The proof of existence of supremums that I saw relied on the completeness of the real numbers, and not much else. Basically, we constructed a Cauchy (and thus convergent) sequence of real numbers that was always an upper bound of the set, and got infinitely close to the set.

Here's an outline:

Theorem. Let $U \subset \mathbb{R}$ be a bounded set of real numbers. Then there exists $s \in \mathbb{R}$ such that for all $u \in U$, $s \geq u$, and for any $\varepsilon > 0$, $s - \varepsilon$ is not an upper bound of $U$.

Let $M > 0$ be the upper bound for $U$ (for example, if $U = (0,1)$, we could say $M = 1000000000$, and it would be fine).

Take $T_1 := M$, and $B_1$ to be some number that is not an upper bound for $U$.

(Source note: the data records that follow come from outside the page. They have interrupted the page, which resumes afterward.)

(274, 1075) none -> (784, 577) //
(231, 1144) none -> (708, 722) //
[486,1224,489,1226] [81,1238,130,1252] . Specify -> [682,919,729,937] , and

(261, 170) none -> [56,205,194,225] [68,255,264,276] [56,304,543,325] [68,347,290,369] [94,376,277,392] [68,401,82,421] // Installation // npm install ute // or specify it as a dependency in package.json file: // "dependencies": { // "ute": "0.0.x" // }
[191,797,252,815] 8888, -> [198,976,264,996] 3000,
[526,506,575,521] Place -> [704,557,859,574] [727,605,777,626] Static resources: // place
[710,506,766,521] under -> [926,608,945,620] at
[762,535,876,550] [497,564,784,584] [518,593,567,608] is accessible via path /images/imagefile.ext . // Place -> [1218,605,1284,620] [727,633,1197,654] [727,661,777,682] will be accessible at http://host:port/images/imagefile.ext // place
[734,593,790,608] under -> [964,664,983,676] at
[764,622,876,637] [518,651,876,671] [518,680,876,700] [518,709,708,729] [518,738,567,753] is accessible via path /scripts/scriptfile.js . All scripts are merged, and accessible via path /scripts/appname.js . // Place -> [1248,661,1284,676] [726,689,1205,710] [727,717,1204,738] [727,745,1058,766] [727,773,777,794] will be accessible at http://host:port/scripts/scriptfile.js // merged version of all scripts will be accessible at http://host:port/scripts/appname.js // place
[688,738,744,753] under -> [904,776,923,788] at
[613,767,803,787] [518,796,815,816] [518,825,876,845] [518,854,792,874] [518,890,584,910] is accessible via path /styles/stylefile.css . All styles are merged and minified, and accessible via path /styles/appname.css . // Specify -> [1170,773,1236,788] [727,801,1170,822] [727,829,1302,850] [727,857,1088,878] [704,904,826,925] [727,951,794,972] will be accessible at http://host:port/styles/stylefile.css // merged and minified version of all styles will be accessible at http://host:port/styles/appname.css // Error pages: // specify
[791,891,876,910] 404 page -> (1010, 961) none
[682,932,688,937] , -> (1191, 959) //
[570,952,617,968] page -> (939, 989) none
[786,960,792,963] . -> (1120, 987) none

Now, we given $T_i$ and $B_i$, we will define $T_{i+1}$ and $B_{i+1}$ as follows:

We take the midpoint of $T_i$ and $B_i$ to be called $m_i$, and see if $m_i$ is an upper bound for $U$. If it is, then we'll take $T_{i+1} := m_i$ and $B_{i+1} := B_i$. We define $a_i$ to be $m_i$

If $m_i$ is not an upper bound for $U$, then we define $a_i := a_{i-1}$, and $T_{i+1} := T_i$, and $B_{i+1} := B_i$.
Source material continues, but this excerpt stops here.